To do :: Please write out exactly the lines from the opening of the listing through the line that holds "[1064,539,1194,557] [filename].mt ->", including both, and nothing else; no pictures.

Dataset ::
= Beginning of Section =
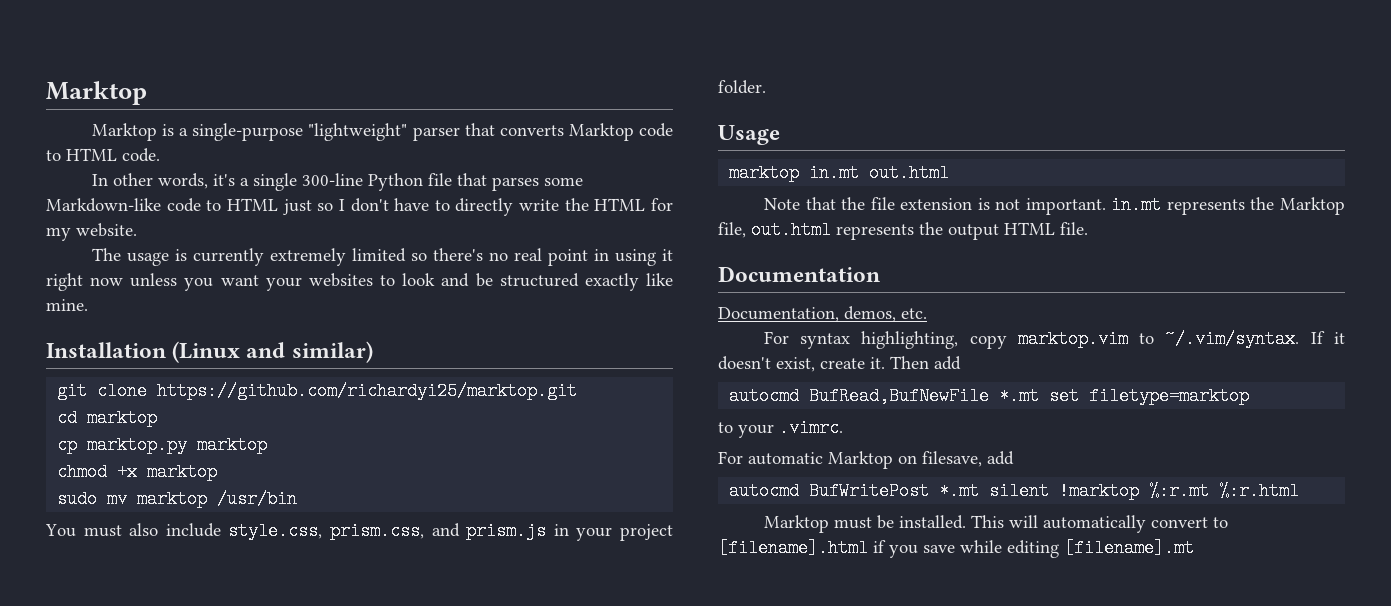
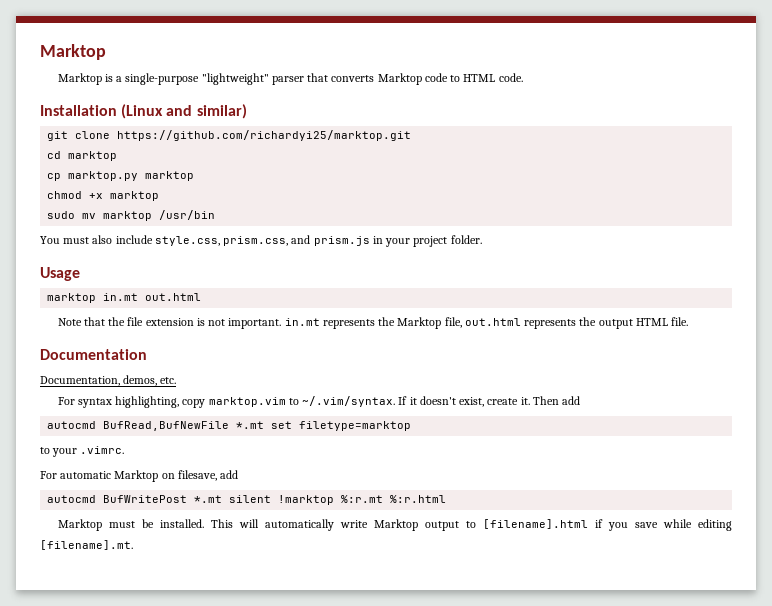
[91,173,583,191] [46,198,673,216] [46,223,137,241] [91,248,673,266] [46,273,673,291] [46,299,88,311] // In other words, it's a single 300-line Python file that parses some Markdown-like code to HTML just so I don't have to directly write the HTML for my website. // The usage is currently extremely limited so there's no real point in using it right now unless you want your websites to look and be structured exactly like mine. -> (523, 77) none
[1150,517,1208,528] convert -> [339,519,459,531] write Marktop output
[1064,539,1194,557] [filename].mt -> [40,540,133,550] [filename].mt.

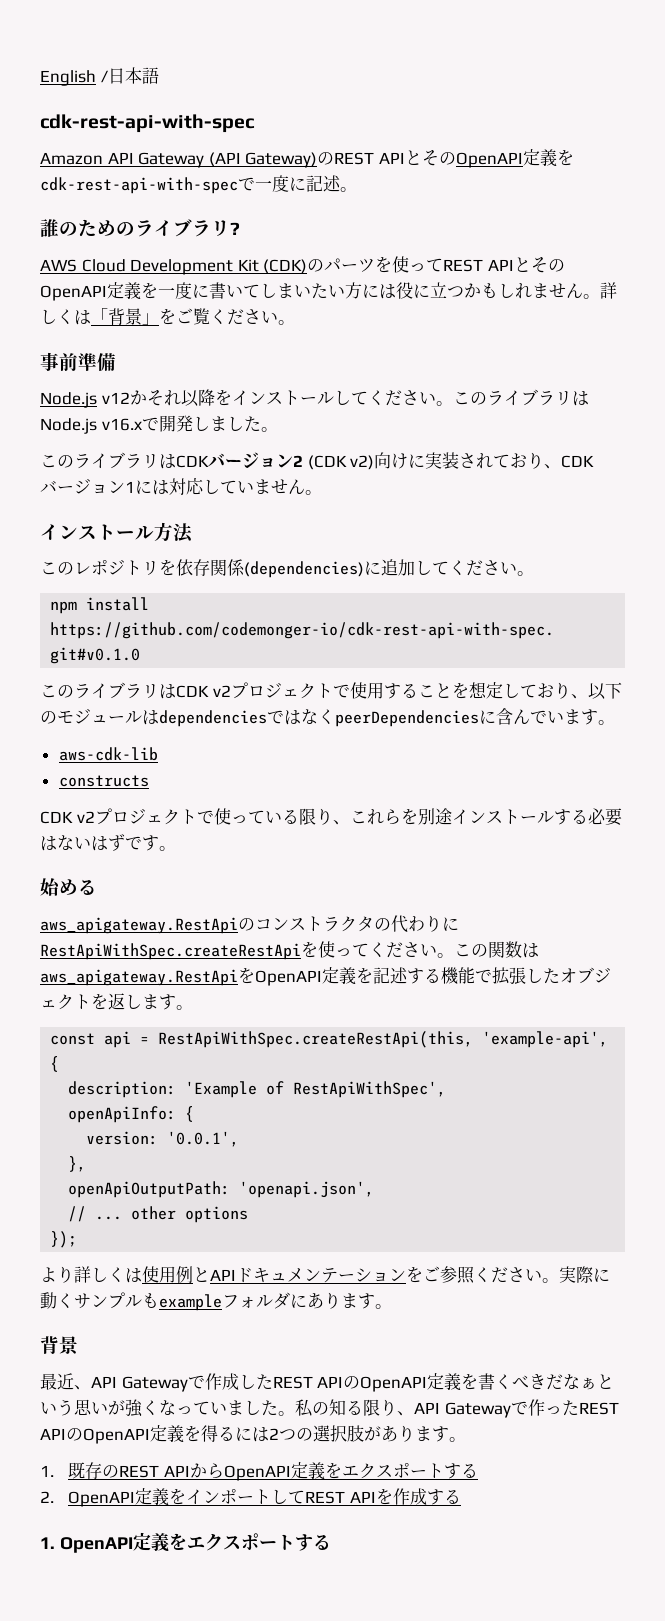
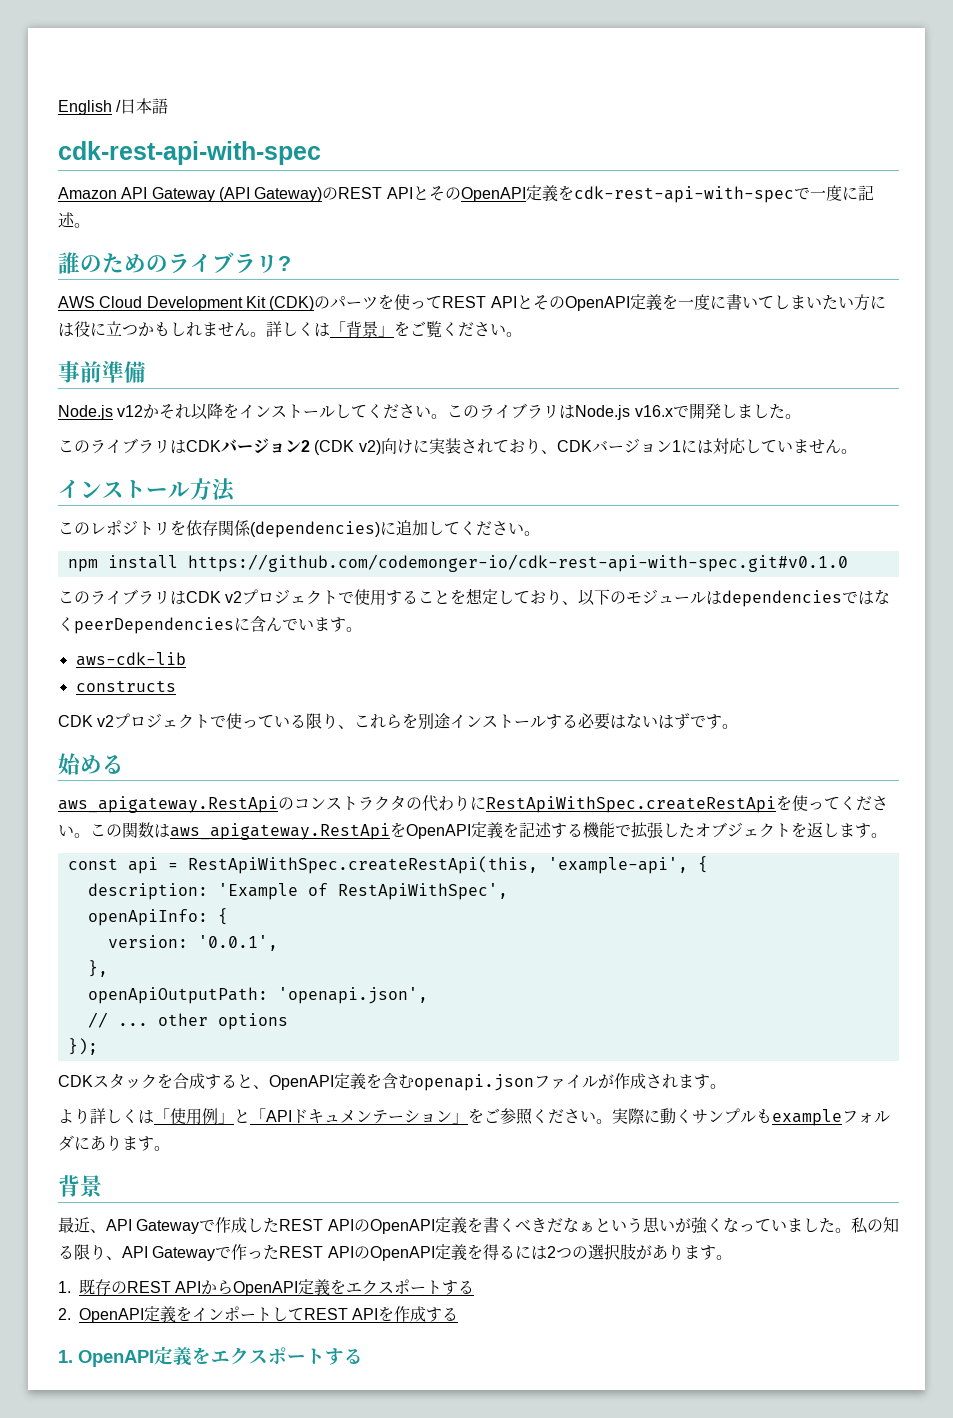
(78, 1239) none -> [58,1073,726,1091] // CDKスタックを合成すると、OpenAPI定義を含むopenapi.jsonファイルが作成されます。
[142,1266,210,1283] 使用例と -> [154,1108,266,1125] 「使用例」と「
(406, 1275) none -> [452,1112,468,1124] 」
= End of Section =
Problem solution ::
[91,173,583,191] [46,198,673,216] [46,223,137,241] [91,248,673,266] [46,273,673,291] [46,299,88,311] // In other words, it's a single 300-line Python file that parses some Markdown-like code to HTML just so I don't have to directly write the HTML for my website. // The usage is currently extremely limited so there's no real point in using it right now unless you want your websites to look and be structured exactly like mine. -> (523, 77) none
[1150,517,1208,528] convert -> [339,519,459,531] write Marktop output
[1064,539,1194,557] [filename].mt -> [40,540,133,550] [filename].mt.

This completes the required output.